What this task involves: Only the lines with the string "none" are needed; return each of them from the entries below.

Saved entries

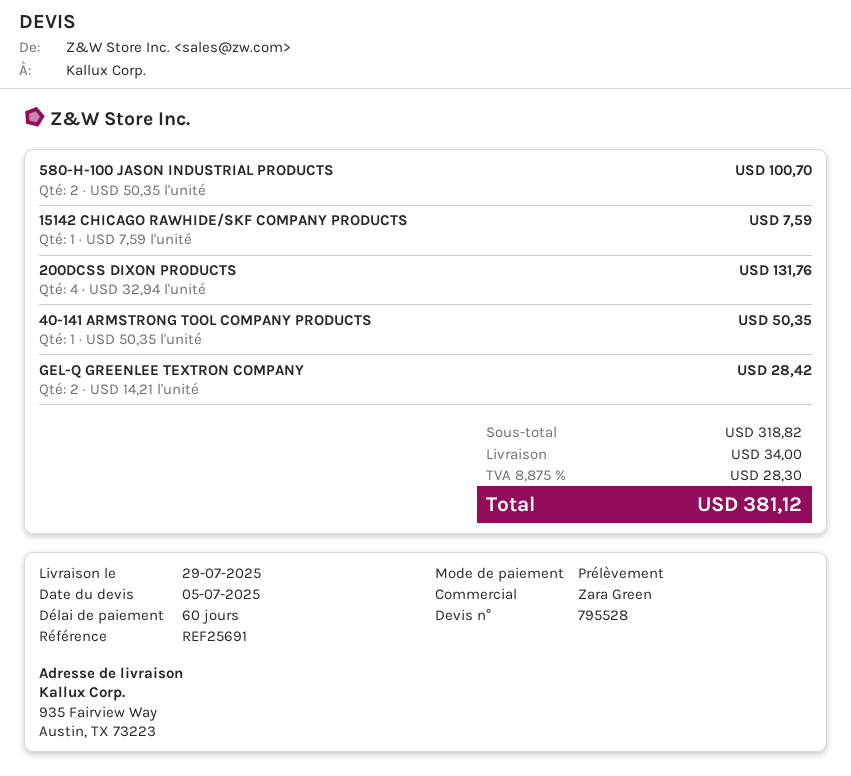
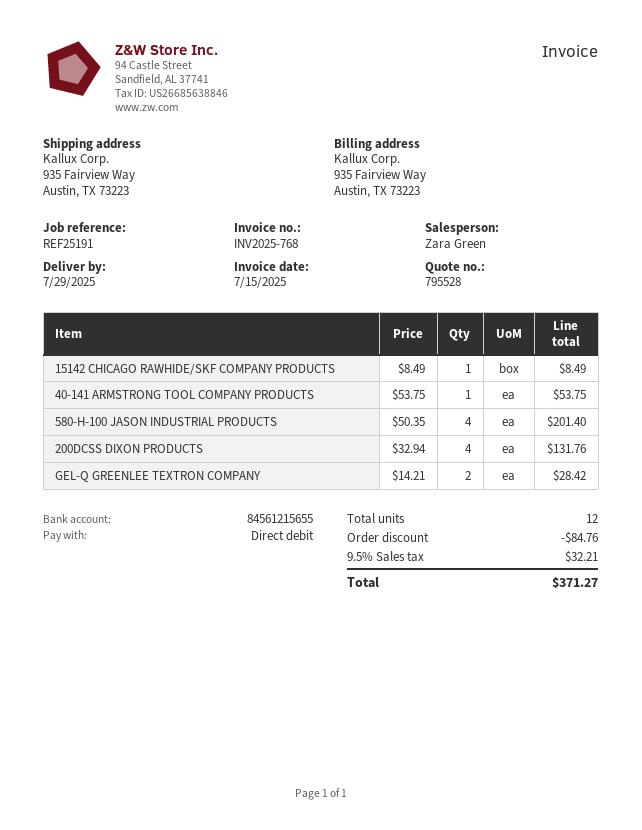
reference: REF25691 -> REF25191
580-H-100 JASON INDUSTRIAL PRODUCTS: 2 x 50.35 = 100.70 -> 4 x 50.35 = 201.40
15142 CHICAGO RAWHIDE/SKF COMPANY PRODUCTS: 1 x 7.59 = 7.59 -> 1 x 8.49 = 8.49
40-141 ARMSTRONG TOOL COMPANY PRODUCTS: 1 x 50.35 = 50.35 -> 1 x 53.75 = 53.75
discount: none -> 84.76
shipping: 34.00 -> none
tax: 8.875% = 28.30 -> 9.5% = 32.21
total: 381.12 -> 371.27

Result of the task:
discount: none -> 84.76
shipping: 34.00 -> none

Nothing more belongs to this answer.